I have some issues when trying to understand the space complexity of problem 19.3 (Paint a Boolean Matrix).

The book says the space complexity of BFS is O(m+n) because there are at most O(m+n) vertices that are at the same distance from a given entry. However, I think a tighter estimation may be O(sqrt(m^2 + n^2)). For example, when the paint position starts at the corner and all the matrix is true, the max queue size is the diagonal, sqrt(m^2 + n^2). Also, when beginning at the center, the max queue size is twice of the diagonal, 2*sqrt(m^2 + n^2).

Moreover, the book does not say about the space complexity of DFS solution which I assume also the same with the BFS, O(m+n). However, the space complexity of the DFS is O(m*n), when the paint position starts at the corner and all the matrix is true. It would be much clearer if the book have a sentence about the space complexity.

0 Likes

#2

Hey Duc,

I was thinking this question for a while—how many elements in queue simultaneously? I think the maximum is about O(2m + 2n), basically it is the border of the region.
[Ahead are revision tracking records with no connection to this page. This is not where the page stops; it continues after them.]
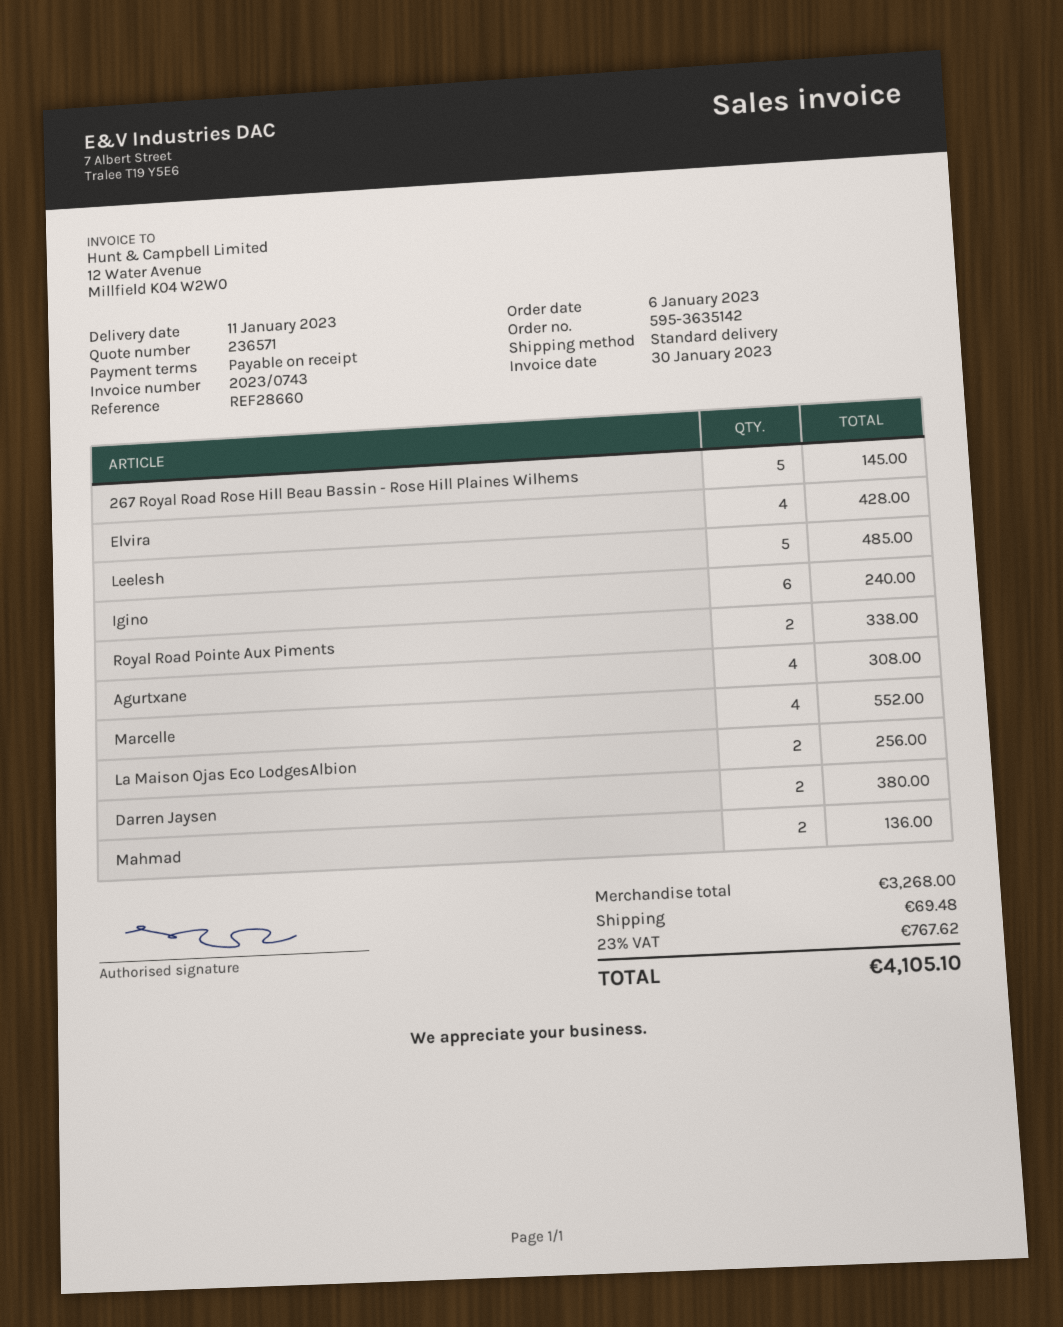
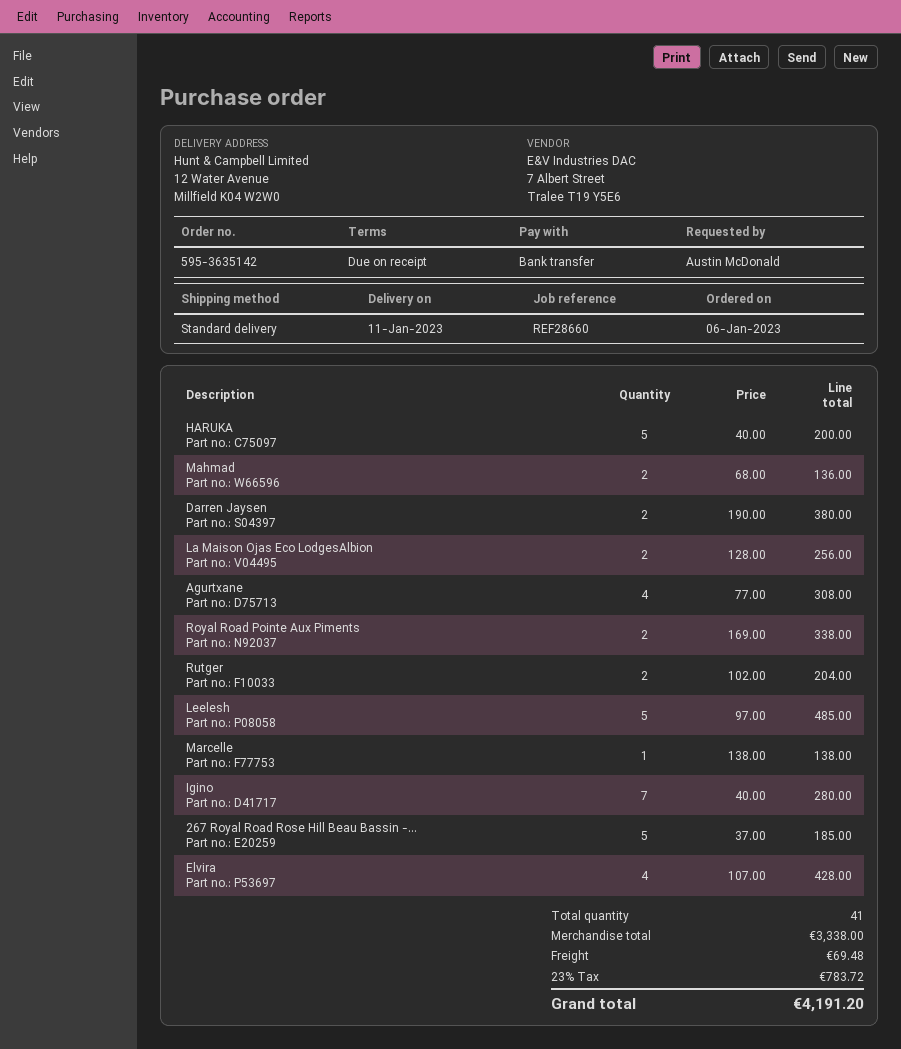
267 Royal Road Rose Hill Beau Bassin - Rose Hill Plaines Wilhems: 5 for 145.00 -> 5 for 185.00
Igino: 6 for 240.00 -> 7 for 280.00
Marcelle: 4 for 552.00 -> 1 for 138.00
HARUKA: none -> 5 for 200.00
Rutger: none -> 2 for 204.00
subtotal: 3268.00 -> 3338.00
tax: 23% = 767.62 -> 23% = 783.72
total: 4105.10 -> 4191.20

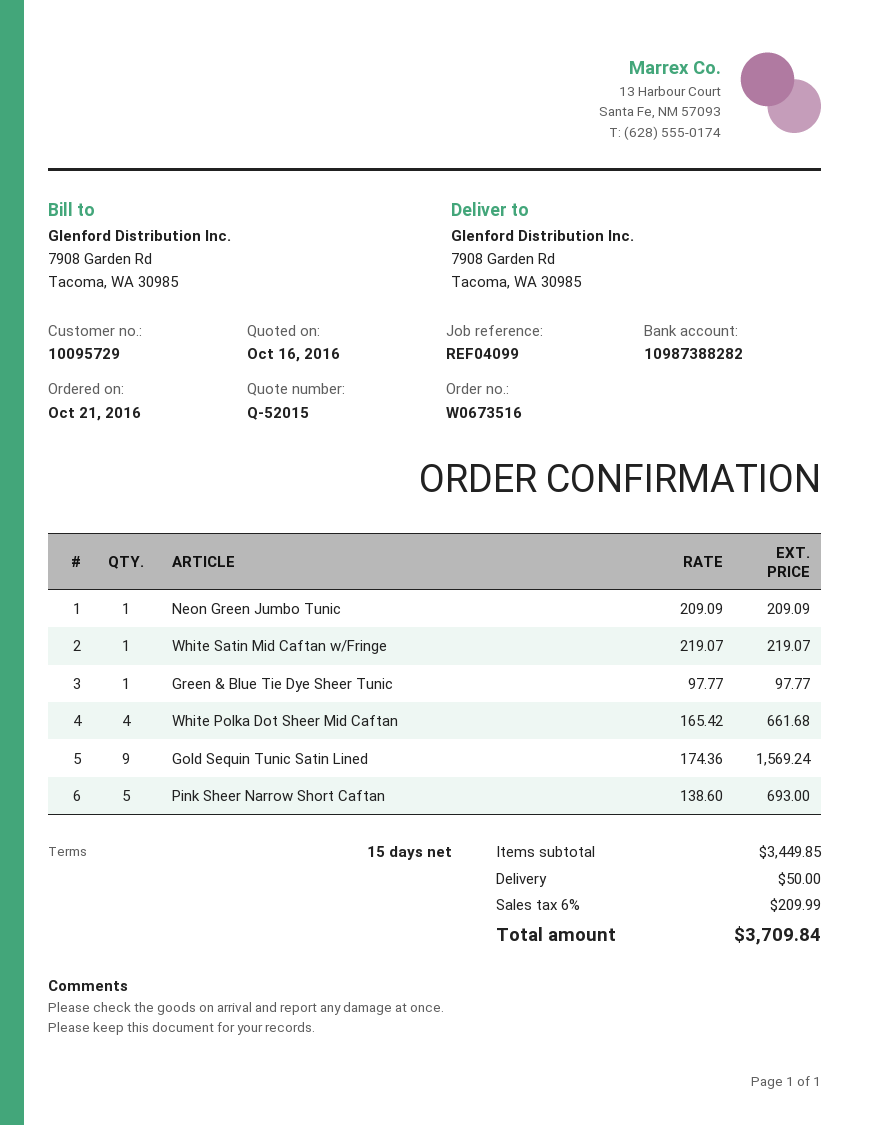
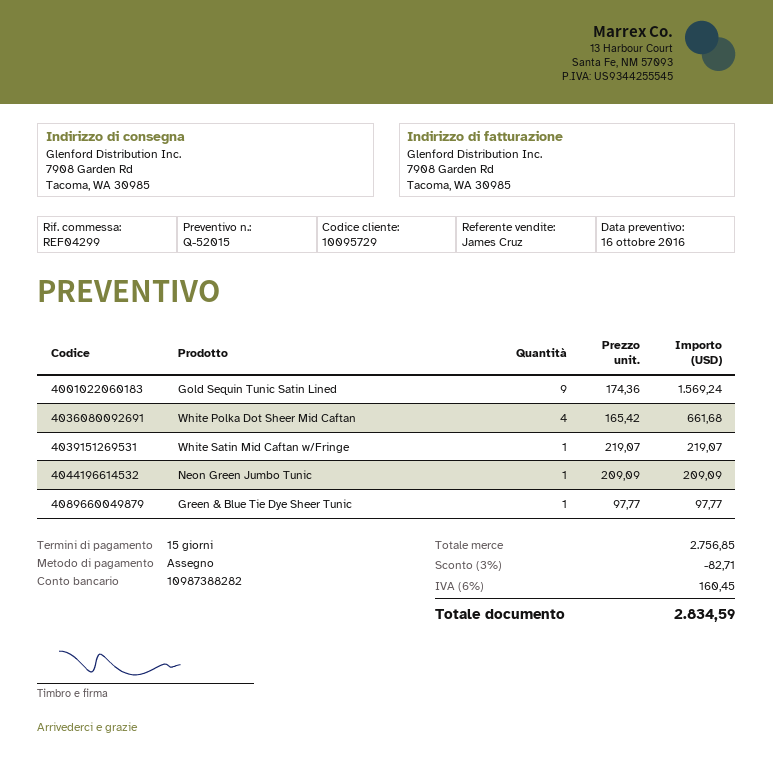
reference: REF04099 -> REF04299
Pink Sheer Narrow Short Caftan: 5 x 138.60 = 693.00 -> none
subtotal: 3449.85 -> 2756.85
discount: none -> 3% = 82.71
shipping: 50.00 -> none
tax: 6% = 209.99 -> 6% = 160.45
total: 3709.84 -> 2834.59

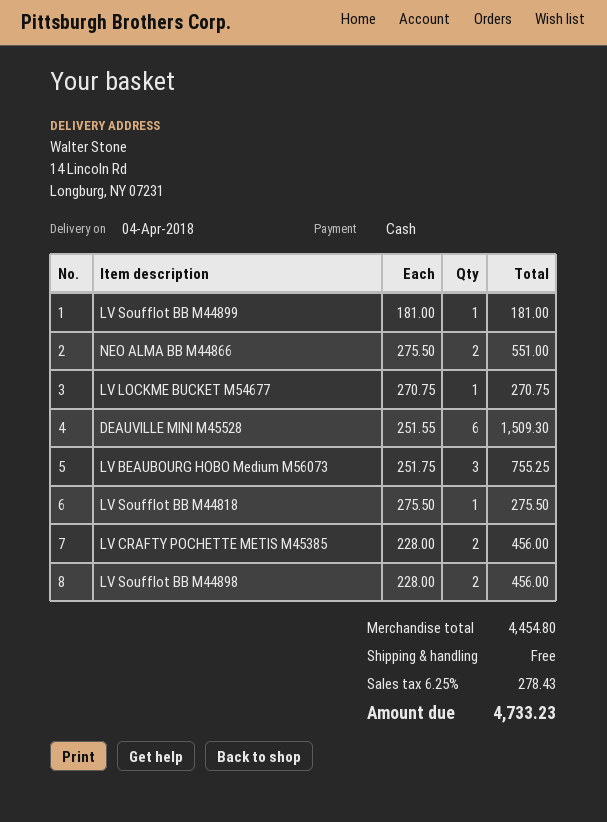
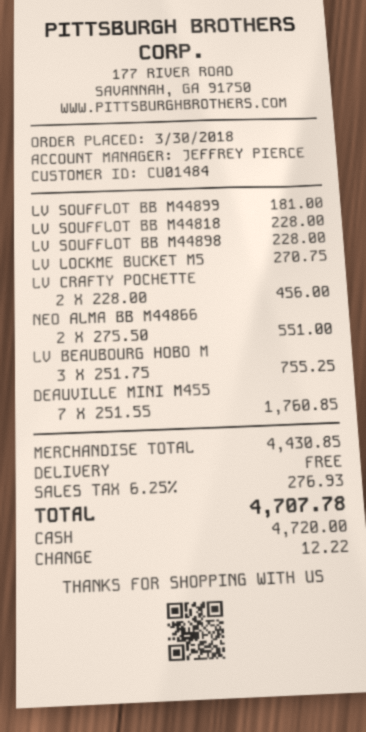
DEAUVILLE MINI M45528: 6 x 251.55 = 1509.30 -> 7 x 251.55 = 1760.85
LV Soufflot BB M44818: 1 x 275.50 = 275.50 -> 1 x 228.00 = 228.00
LV Soufflot BB M44898: 2 x 228.00 = 456.00 -> 1 x 228.00 = 228.00
subtotal: 4454.80 -> 4430.85
tax: 6.25% = 278.43 -> 6.25% = 276.93
total: 4733.23 -> 4707.78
Although I can say the traversing order plays an important parameter here, I think our space complexity analysis is correct but the text definitely needs some overhauls.

Also, for your question on DFS space complexity, I think the space complexity shall be O(m*n) as you said if the calling stack contains all elements of all elements. For example, DFS recursive calls in spiral order.

0 Likes

#3

Hi @tsunghsienlee , I came across this StackOverflow answer
which describes the space complexity for BFS on a matrix as Theta(m * n). The explanation there is that eventually we will have all the leaves of the graph in the queue. This made me confused about what would be the worst case complexity for using BFS on 2D matrix. Does that sound right to you? If yes, then does it change the BFS space complexity for this question in the book as well?

0 Likes